O servidor começou a produzir cerveja em casa há três anos, e apesar de ter começado sozinho e se considerar um autodidata, julga essencial que a pessoa procure um curso para entender melhor os processos de produção e garantir um produto final de qualidade. “A receita nem sempre ajuda. O segredo está na técnica. Cerveja é técnica, experimentação e magia. Alquimia mesmo. Você constrói a partir daquilo, das etapas do processo”, pondera o alquimista cervejeiro.

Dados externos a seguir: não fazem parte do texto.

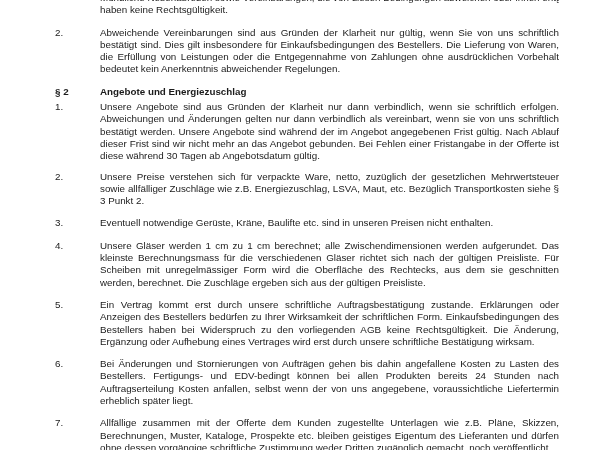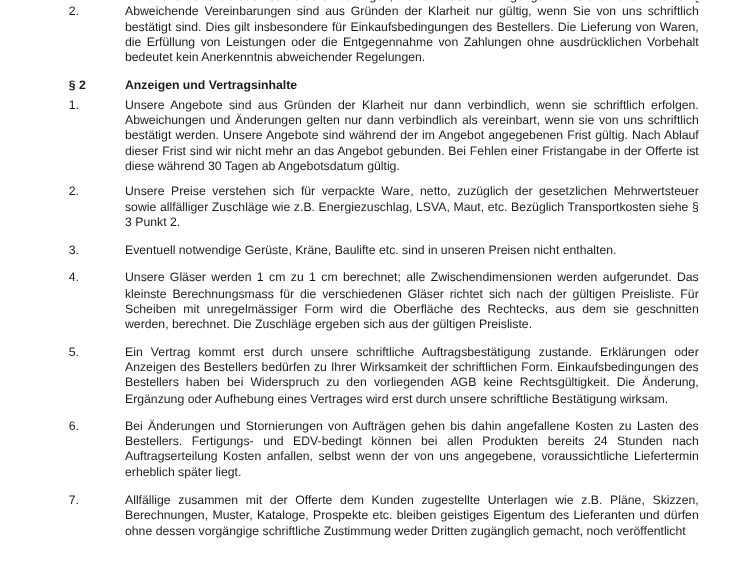"haben keine Rechtsgültigkeit." div.row { html: none -> <div> <span></span> <div>haben keine Rechtsgültigkeit.</div> </div> }
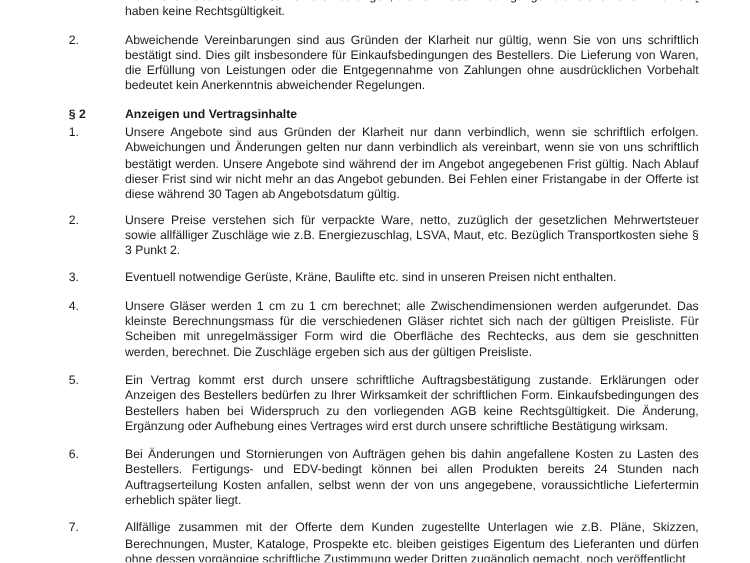"Anzeigen und Vertragsinhalte" div.txt { text: Anzeigen und Vertragsinhalte -> Angebote und Energiezuschlag }
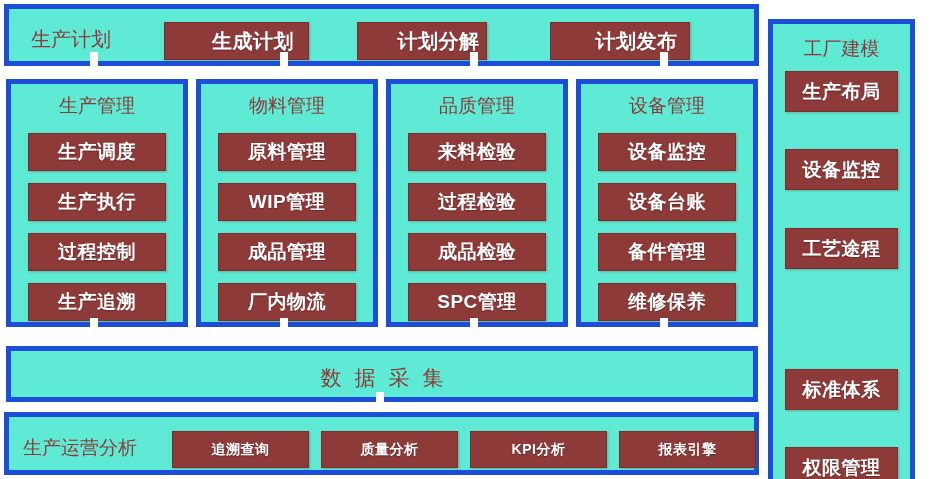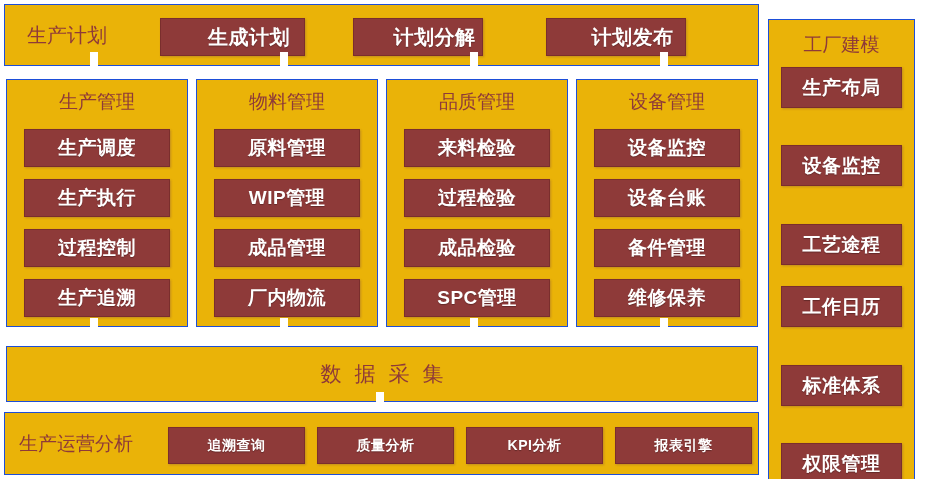"生产计划" .panel { background: #eab308 -> #5eead4; border: 1px solid #1d4ed8 -> 5px solid #1d4ed8 }
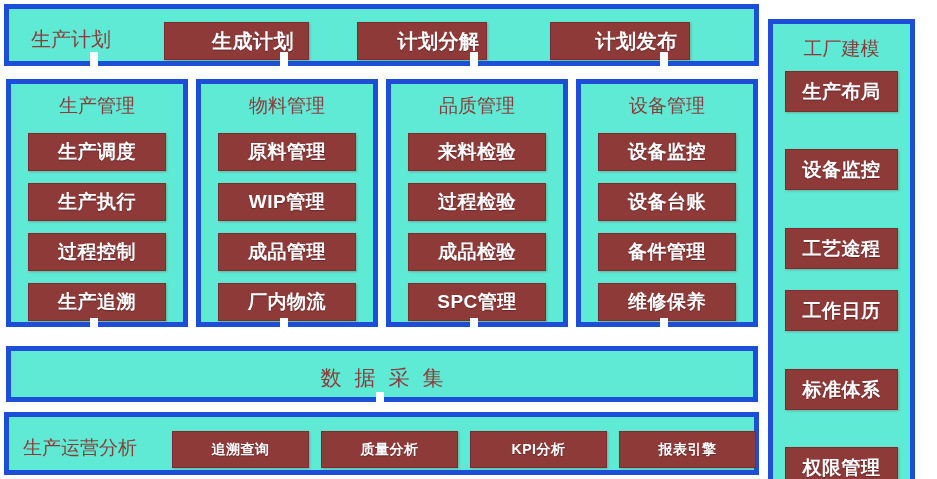"工作日历" div.tile { html: <div>工作日历</div> -> none }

O homebrew (veja o glossário abaixo), além de autodidata, também se aventura como instrutor. José conta que já reuniu dez pessoas em sua casa para ministrar um curso de como produzir cerveja. O curso foi realizado ao longo de algumas semanas, até a cerveja estar finalmente pronta para consumo. “Eu me sinto realizado produzindo minha própria cerveja, é muito gratificante. Passar essa arte adiante também é prazeroso”, finalizou.
Glossário
EBC – Abreviatura de European Brewery Convention, uma associação criada em 1947 para promover o desenvolvimento técnico e científico das cervejas. É também uma unidade de medida usada para aferir alguns parâmetros da cerveja, tais como cor e amargor.
Fermentação – Processo provocado pelos fermentos que por meio de reações químicas transforma carboidratos em álcool ou ácido.
Homebrew – Nome dado aos produtores de cerveja caseira, artesanal e de pequenas quantidades.
Malte – Cereal que passou pelo processo de germinação e secagem para transformação do amido em açúcar fermentável.